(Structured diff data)

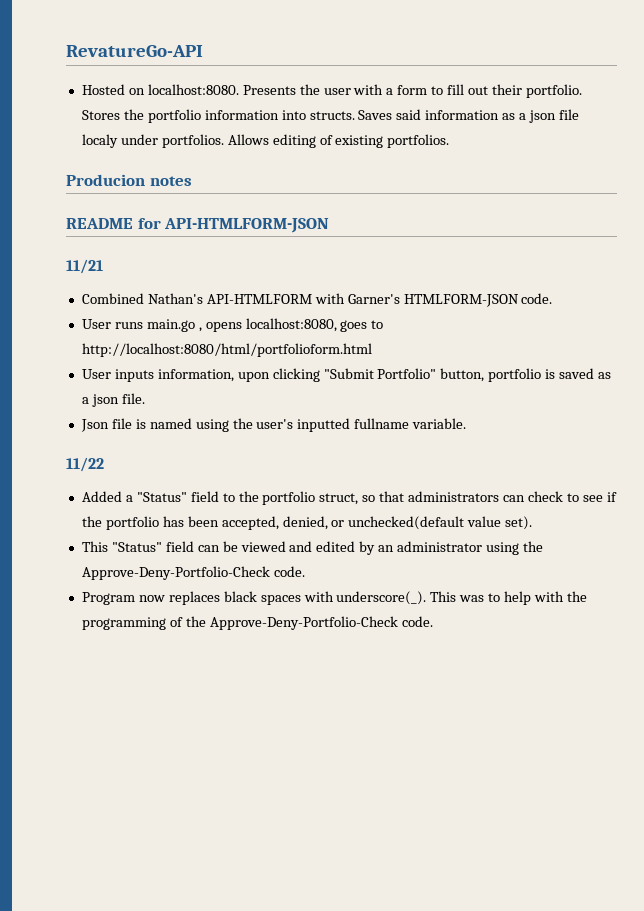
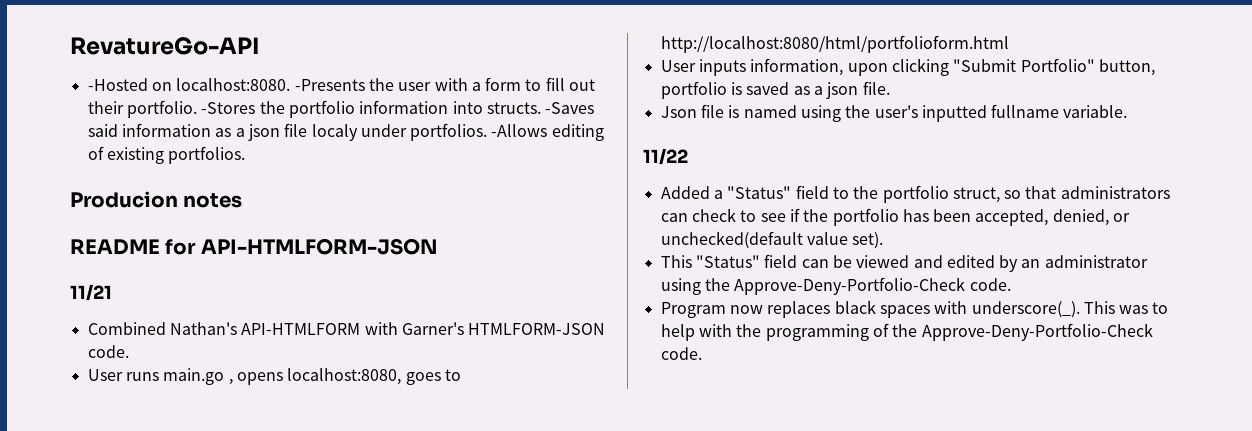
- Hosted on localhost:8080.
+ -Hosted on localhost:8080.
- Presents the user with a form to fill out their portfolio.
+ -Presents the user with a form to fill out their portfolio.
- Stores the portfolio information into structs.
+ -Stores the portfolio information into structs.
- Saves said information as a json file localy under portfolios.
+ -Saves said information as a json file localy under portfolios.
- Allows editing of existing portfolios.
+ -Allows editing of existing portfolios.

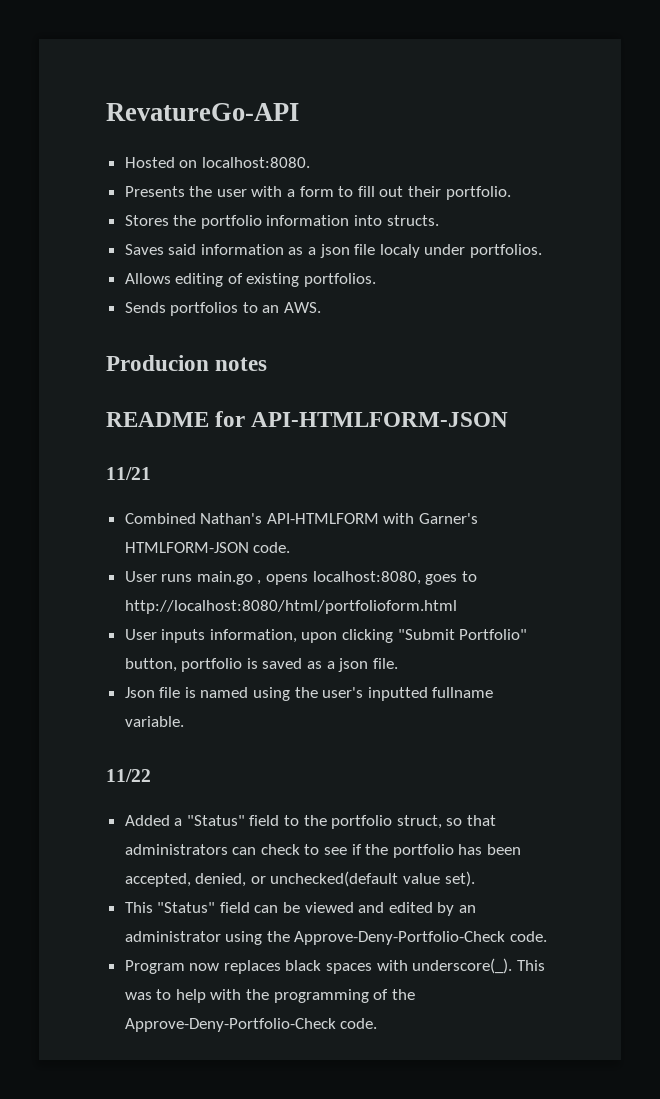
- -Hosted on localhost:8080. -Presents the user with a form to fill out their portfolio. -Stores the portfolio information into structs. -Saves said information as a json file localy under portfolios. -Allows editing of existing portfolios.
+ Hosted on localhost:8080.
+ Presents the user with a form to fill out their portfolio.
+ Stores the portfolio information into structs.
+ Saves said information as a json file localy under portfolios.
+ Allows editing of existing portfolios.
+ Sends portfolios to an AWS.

> **Action item**
Lines before the one containing "- Presents the" are not wanted; write out that line and every later line through the end of the data above, exactly, without pictures.

> **Solution for this exercise**
- Presents the user with a form to fill out their portfolio.
+ -Presents the user with a form to fill out their portfolio.
- Stores the portfolio information into structs.
+ -Stores the portfolio information into structs.
- Saves said information as a json file localy under portfolios.
+ -Saves said information as a json file localy under portfolios.
- Allows editing of existing portfolios.
+ -Allows editing of existing portfolios.

- -Hosted on localhost:8080. -Presents the user with a form to fill out their portfolio. -Stores the portfolio information into structs. -Saves said information as a json file localy under portfolios. -Allows editing of existing portfolios.
+ Hosted on localhost:8080.
+ Presents the user with a form to fill out their portfolio.
+ Stores the portfolio information into structs.
+ Saves said information as a json file localy under portfolios.
+ Allows editing of existing portfolios.
+ Sends portfolios to an AWS.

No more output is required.